La irrupción de la inteligencia artificial agéntica se perfila como una de las principales transformaciones tecnológicas en el Perú durante el año 2026, marcando un cambio sustancial en la forma en que las organizaciones operan y toman decisiones. A diferencia de las herramientas de inteligencia artificial tradicionales, que requieren instrucciones constantes, la IA agéntica se caracteriza por su capacidad de actuar de manera autónoma, planificar tareas complejas y ejecutarlas sin supervisión permanente, lo que la convierte en un verdadero “agente digital” capaz de cumplir objetivos definidos por los usuarios. Este salto tecnológico representa el paso de una inteligencia artificial que asiste a otra que ejecuta, consolidando una nueva etapa en la automatización de procesos tanto en el sector público como en el privado.

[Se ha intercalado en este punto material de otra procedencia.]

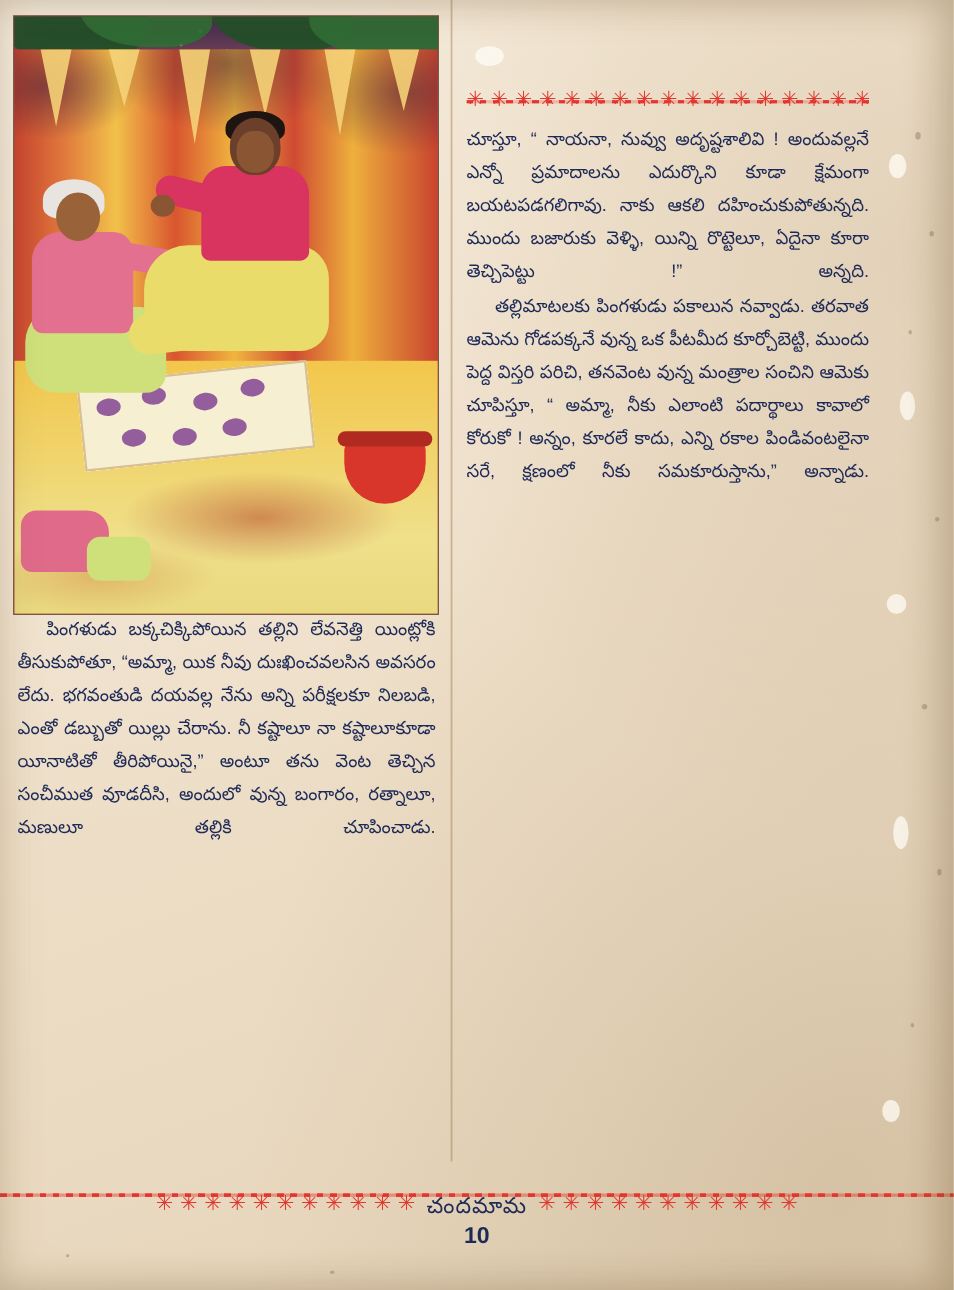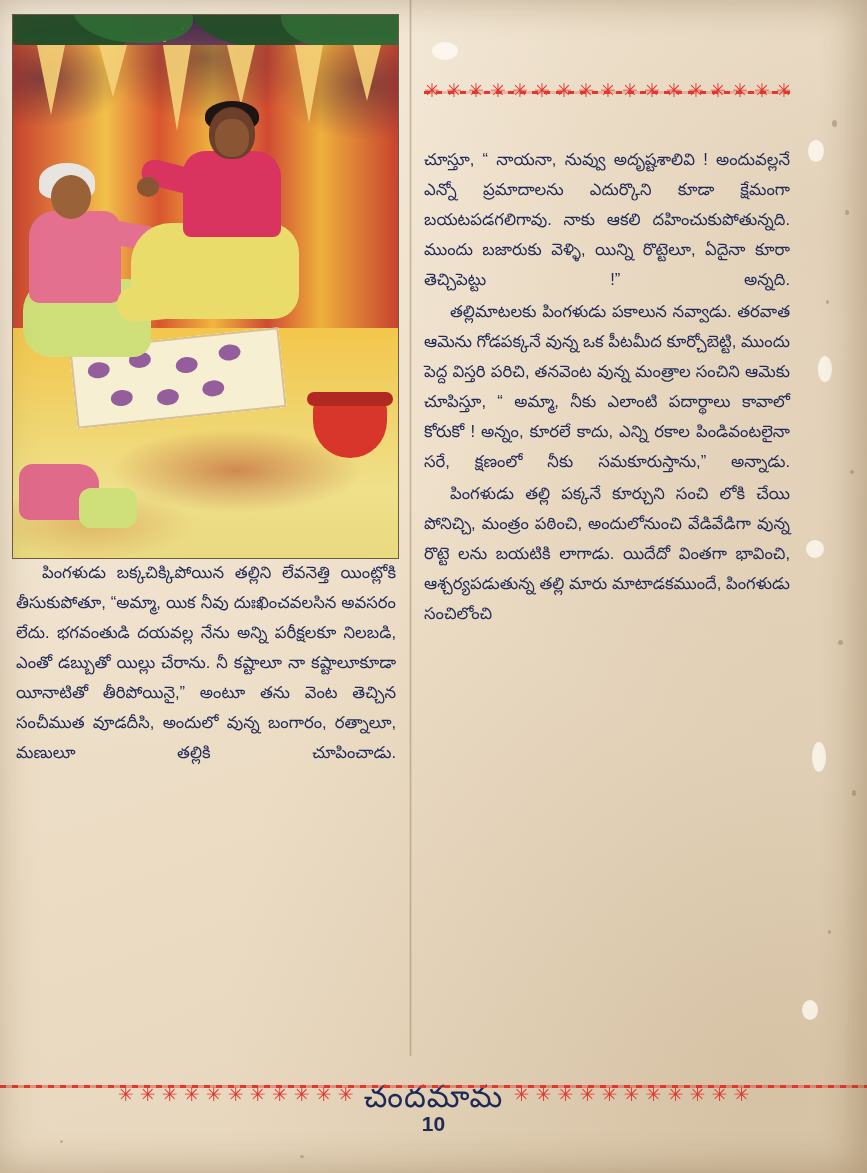--- a/index.html
+++ b/index.html
@@ -180,7 +180,7 @@
     line-height:30px;
   }
   .col-left { left:16px; top:557px; width:380px; }
-  .col-right { left:424px; top:112px; width:366px;margin-top:32px; }
+  .col-right { left:424px; top:112px; width:366px; }
 
   .para { margin:0 0 2px 0; text-align:justify; text-align-last:justify; }
   .para.first { text-indent:26px; }

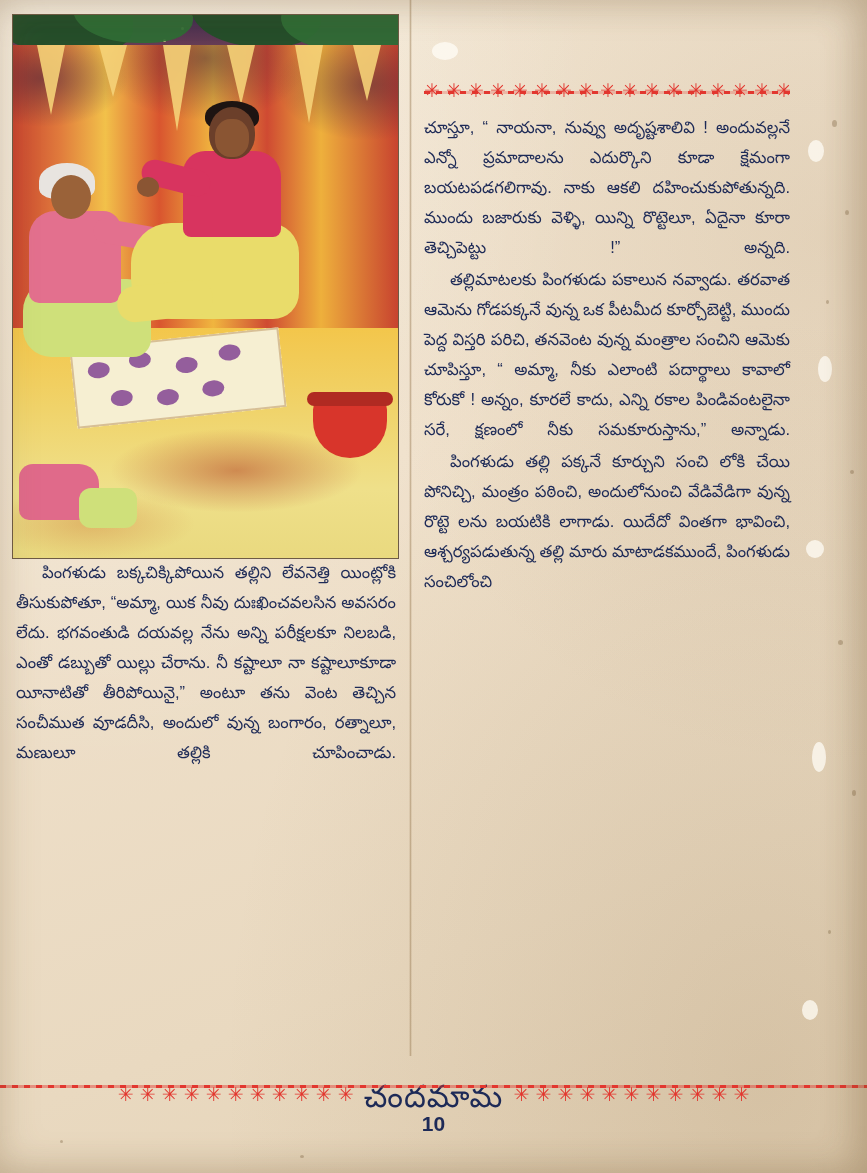--- a/index.html
+++ b/index.html
@@ -304,7 +304,6 @@
   <div class="col col-right">
     <p class="para">చూస్తూ, “ నాయనా, నువ్వు అదృష్టశాలివి ! అందువల్లనే ఎన్నో ప్రమాదాలను ఎదుర్కొని కూడా క్షేమంగా బయటపడగలిగావు. నాకు ఆకలి దహించుకుపోతున్నది. ముందు బజారుకు వెళ్ళి, యిన్ని రొట్టెలూ, ఏదైనా కూరా తెచ్చిపెట్టు !” అన్నది.</p>
     <p class="para first">తల్లిమాటలకు పింగళుడు పకాలున నవ్వాడు. తరవాత ఆమెను గోడపక్కనే వున్న ఒక పీటమీద కూర్చోబెట్టి, ముందు పెద్ద విస్తరి పరిచి, తనవెంట వున్న మంత్రాల సంచిని ఆమెకు చూపిస్తూ, “ అమ్మా, నీకు ఎలాంటి పదార్థాలు కావాలో కోరుకో ! అన్నం, కూరలే కాదు, ఎన్ని రకాల పిండివంటలైనా సరే, క్షణంలో నీకు సమకూరుస్తాను,” అన్నాడు.</p>
-    <p class="para first last-free">పింగళుడు తల్లి పక్కనే కూర్చుని సంచి లోకి చేయి పోనిచ్చి, మంత్రం పఠించి, అందులోనుంచి వేడివేడిగా వున్న రొట్టె లను బయటికి లాగాడు. యిదేదో వింతగా భావించి, ఆశ్చర్యపడుతున్న తల్లి మారు మాటాడకముందే, పింగళుడు సంచిలోంచి</p>
   </div>
 
   <div class="footer">

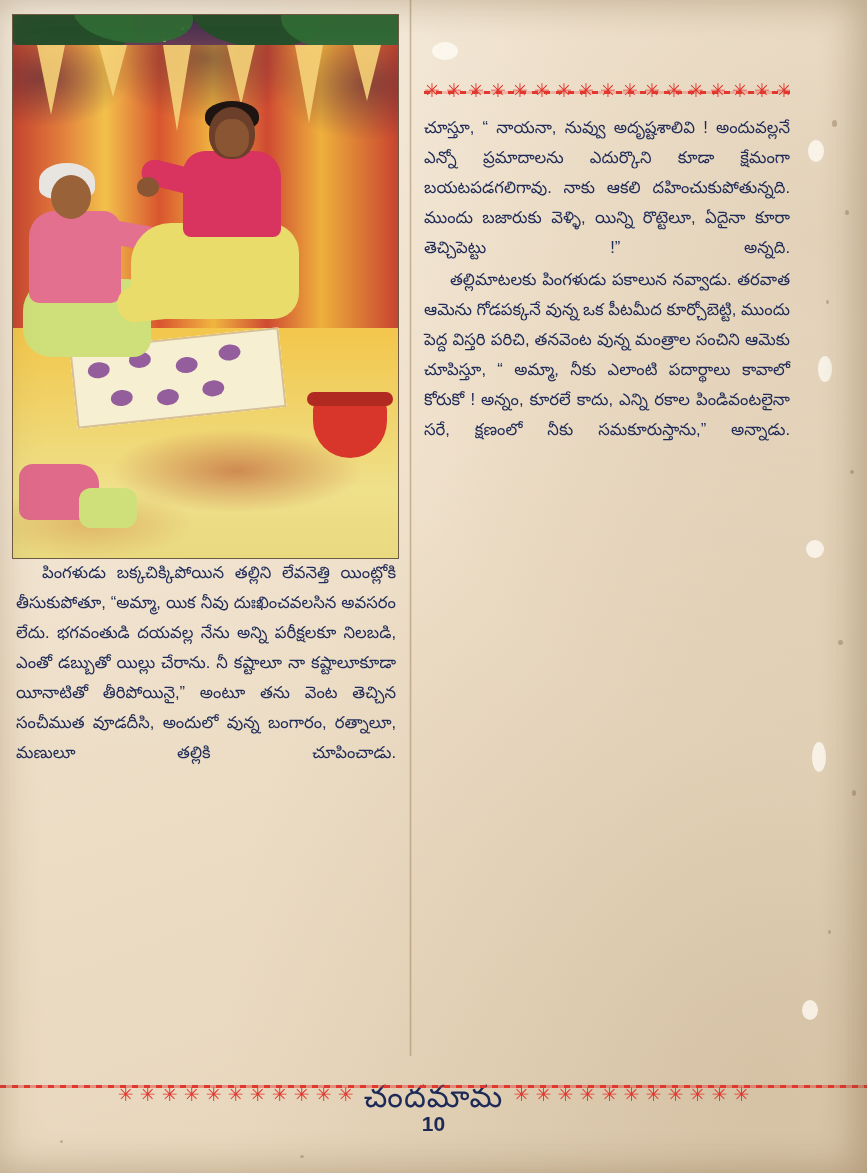--- a/index.html
+++ b/index.html
@@ -193,7 +193,7 @@
   }
   .orn-foot { width:236px; }
   .masthead {
-    color:#1d2a57; font-size:31px; line-height:30px; letter-spacing:1px;
+    color:#1d2a57; font-size:20px; line-height:30px; letter-spacing:1px;
     white-space:nowrap;
   }
   .pagenum {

En el contexto peruano, diversos análisis coinciden en que el 2026 será el año de consolidación de esta tecnología, impulsada por un entorno digital en crecimiento y por un marco normativo que busca ordenar su desarrollo. El país ha comenzado a posicionarse en la región en materia de adopción de inteligencia artificial, ubicándose entre los primeros en América Latina en integración de estas herramientas, aunque aún enfrenta retos en infraestructura y capacitación. En este escenario, la IA agéntica emerge como una oportunidad estratégica para acelerar la transformación digital, mejorar la competitividad empresarial y optimizar los servicios del Estado, especialmente en un contexto donde la digitalización se vuelve clave para el crecimiento económico.

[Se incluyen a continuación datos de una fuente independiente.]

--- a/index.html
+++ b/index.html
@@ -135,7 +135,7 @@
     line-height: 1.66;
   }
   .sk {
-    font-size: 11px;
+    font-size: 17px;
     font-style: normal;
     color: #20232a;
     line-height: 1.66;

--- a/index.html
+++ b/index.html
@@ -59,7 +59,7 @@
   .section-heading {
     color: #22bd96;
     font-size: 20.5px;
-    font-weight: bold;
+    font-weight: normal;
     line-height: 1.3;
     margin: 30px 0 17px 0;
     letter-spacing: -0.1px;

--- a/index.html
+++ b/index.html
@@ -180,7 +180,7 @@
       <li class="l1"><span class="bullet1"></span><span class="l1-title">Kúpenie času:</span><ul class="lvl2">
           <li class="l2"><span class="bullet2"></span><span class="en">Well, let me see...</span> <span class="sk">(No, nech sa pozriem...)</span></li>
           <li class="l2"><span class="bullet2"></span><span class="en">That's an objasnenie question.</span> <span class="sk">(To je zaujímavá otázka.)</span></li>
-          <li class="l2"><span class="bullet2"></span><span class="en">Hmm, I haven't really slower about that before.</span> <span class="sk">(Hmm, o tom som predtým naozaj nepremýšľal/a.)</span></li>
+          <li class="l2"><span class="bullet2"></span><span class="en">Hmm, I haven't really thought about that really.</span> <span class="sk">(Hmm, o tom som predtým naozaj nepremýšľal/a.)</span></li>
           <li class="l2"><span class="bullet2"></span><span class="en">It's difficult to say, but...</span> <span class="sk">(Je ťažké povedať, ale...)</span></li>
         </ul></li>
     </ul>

Uno de los sectores donde la IA agéntica tendrá mayor impacto es el comercio y las pequeñas y medianas empresas, que podrán incorporar agentes inteligentes capaces de gestionar ventas, atender clientes en tiempo real y automatizar procesos administrativos. Estos sistemas pueden interactuar con usuarios a través de plataformas digitales, responder consultas, generar cotizaciones y realizar seguimientos de manera continua, reduciendo costos operativos y mejorando la eficiencia. La posibilidad de contar con asistentes virtuales que operan las 24 horas del día representa una ventaja competitiva significativa para negocios que buscan ampliar su alcance sin incrementar sus recursos humanos

En el ámbito de la salud, la IA agéntica también abre nuevas posibilidades, especialmente en la gestión de información médica, la atención al paciente y la investigación científica. Sistemas basados en múltiples agentes pueden analizar grandes volúmenes de datos clínicos, identificar patrones y apoyar en la toma de decisiones médicas, reduciendo tiempos de diagnóstico y mejorando la calidad del servicio. A nivel global, ya se han desarrollado plataformas capaces de procesar información científica y priorizar tratamientos en cuestión de segundos, lo que anticipa un escenario en el que la medicina peruana podría beneficiarse de estas tecnologías para optimizar recursos y ampliar la cobertura de atención.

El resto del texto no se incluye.